We fought every week over something.  She is a strong willed child, and so am I.

But, homeschooling is soooo wonderful compared to the stress and second guessing, and arguing and OH MY GOD that is going on now.  Plus, it costs so much less.  And sleep!

Six weeks into our attempt at a new school startup, and nothing is working out.  I am spending hours every day having conversations with myself, trying to decide if I am completely mad, or if things are actually as bad as I think they are.

It is so very hard to trust myself.

I just want everything for my girl.

I want her to be happy, and respected, and loved, and to learn.  I want her to love learning, and to thrive.  I want to help her find a future that will be wonderful.  I have absolutely no idea what that looks like.  I never had that, and I have never met anyone who has.  I am making all of this up, and I really dont know what to do.

This new school sounded so very good.  All the right words.  But, now that we are in it, they are not doing what they said.  We have argued and discussed and argued, and they are beginning to be simply disrespectful.  It is still technically homeschooling, but they do not want me in the classroom.
Alice is 7 (nearly 8) but at home, was well into 4th grade.  She has been grouped with 6,8 and 9 year old kids...all neurotypical, working at grade average.  So, that means....k-3 at best.  They do not believe that she reads at a 7th grade + level.  They say her "comprehension" must be poor.  So, I spend the weekend running her through assessments, which I have never done before.  She passes.  I am right, they are wrong.  I tell them this...they still disagree.  We read the New York Times together.  She understands it.  I am right.

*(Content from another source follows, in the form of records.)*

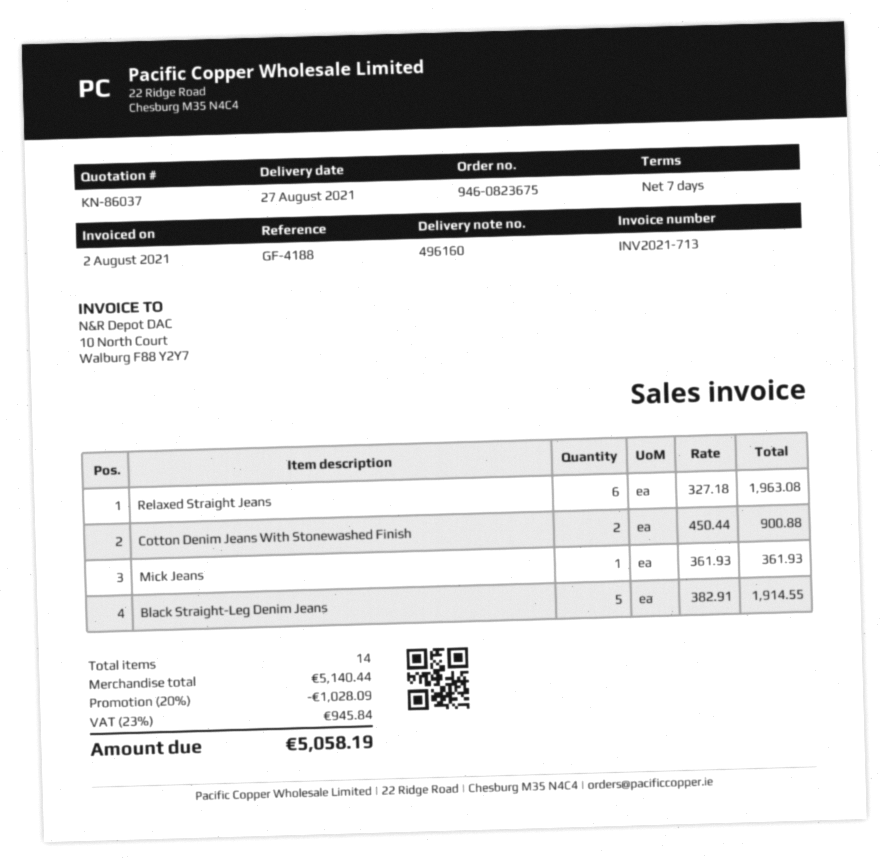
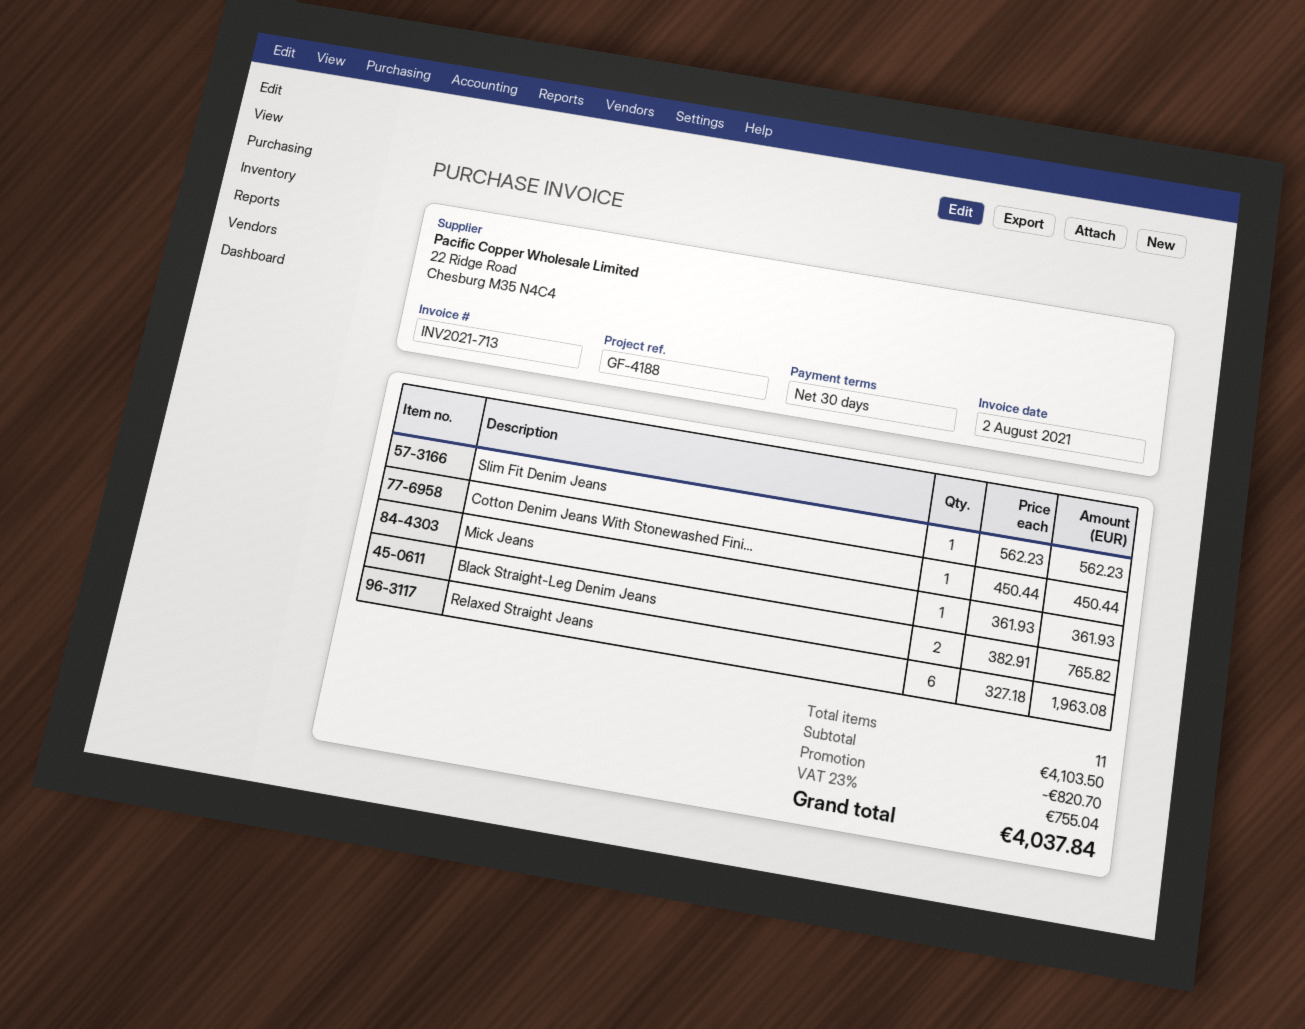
payment terms: 7 days -> 30 days
Cotton Denim Jeans With Stonewashed Finish: 2 x 450.44 = 900.88 -> 1 x 450.44 = 450.44
Black Straight-Leg Denim Jeans: 5 x 382.91 = 1914.55 -> 2 x 382.91 = 765.82
Slim Fit Denim Jeans: none -> 1 x 562.23 = 562.23
total quantity: 14 -> 11
subtotal: 5140.44 -> 4103.50
discount: 1028.09 -> 820.70
tax: 23% = 945.84 -> 23% = 755.04
total: 5058.19 -> 4037.84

They have her working on addition and subtraction.  She was working on multiplication and division with me.  I tell them this...they say they think she does not actually UNDERSTAND math, and needs to go back.  I run her through assessments.  We go over it.  I don't see the holes.

I explain to them that a few years ago during testing, although she tested highly gifted...her processing speeds were quite a bit lower.  Still higher than average, but nearly 20 points lower than her others. I explain that this means that she appears to be SLOW in getting things, but  that it is just about input, not understanding.

I explain that I am a homeschooling mom, and that means I am a teacher.  I am her teacher.  I continue to be her teacher.  I plan to be her teacher.  I come to school most days.....and they pretend I am not there.  The school is supposed to have parent involvement.  The teacher asks me "what the other kids must think of me being there....what it must seem like for Alice to have me there..." And later, when I tell the teacher that she can go ahead and ask me to help when I am sitting there, she says "Oh, I will have to think about that.  About what I would say to the other parents. How I would explain to them when their kids come home and say "alice's mommy was teaching me math""  The teachers pretend I am not in the room.  It is uncomfortable.

The founding teacher asked me to be patient.  Asks me to wait, that it takes time to build a community.  The other kids at the school are not homeschooling kids, and it will take time for them to learn to be independent.  The students were supposed to have independent learning plans, but so far, they do all of their work as a small cohort.  The students were supposed to make the rules, be in charge, but so far, the teachers tell the kids when to start, when to stop, what to learn and what to think. The teacher says it is because the public school kids are not ready to tackle independent thinking just yet.

My child is ready.  She is homeschooled.  Homeschooling is all about independent thinking and learning.  Homeschooling is all about teaching to her level.  She learns exactly what she needs to, when she is ready.  I know that she knows how to read, because she is my only student, and I see her every day.  When she stumbles in math, I know it, and we stop and work on that concept.  She does not have holes in her learning, because we stop and fill them.

I wanted my child to have the opportunity to be a part of a community.  I wanted her to have a chance to do things that large groups can do better than just her and I.  I wanted her to have great relationships with friends.  I did not want her to give up all the understanding and learning she had before.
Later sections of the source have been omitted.